Items from a dataset:

____

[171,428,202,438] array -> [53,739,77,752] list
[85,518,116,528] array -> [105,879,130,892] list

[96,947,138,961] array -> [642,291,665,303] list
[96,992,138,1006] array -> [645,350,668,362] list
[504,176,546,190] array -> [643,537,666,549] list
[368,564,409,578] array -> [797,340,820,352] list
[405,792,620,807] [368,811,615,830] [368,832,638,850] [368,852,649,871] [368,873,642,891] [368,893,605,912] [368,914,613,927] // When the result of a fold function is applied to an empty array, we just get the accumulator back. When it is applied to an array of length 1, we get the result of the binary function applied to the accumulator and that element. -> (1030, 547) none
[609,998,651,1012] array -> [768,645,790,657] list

____

ASSIGNMENT: In the answer, each line of the data must appear exactly as written.

YOUR SOLUTION:
[171,428,202,438] array -> [53,739,77,752] list
[85,518,116,528] array -> [105,879,130,892] list

[96,947,138,961] array -> [642,291,665,303] list
[96,992,138,1006] array -> [645,350,668,362] list
[504,176,546,190] array -> [643,537,666,549] list
[368,564,409,578] array -> [797,340,820,352] list
[405,792,620,807] [368,811,615,830] [368,832,638,850] [368,852,649,871] [368,873,642,891] [368,893,605,912] [368,914,613,927] // When the result of a fold function is applied to an empty array, we just get the accumulator back. When it is applied to an array of length 1, we get the result of the binary function applied to the accumulator and that element. -> (1030, 547) none
[609,998,651,1012] array -> [768,645,790,657] list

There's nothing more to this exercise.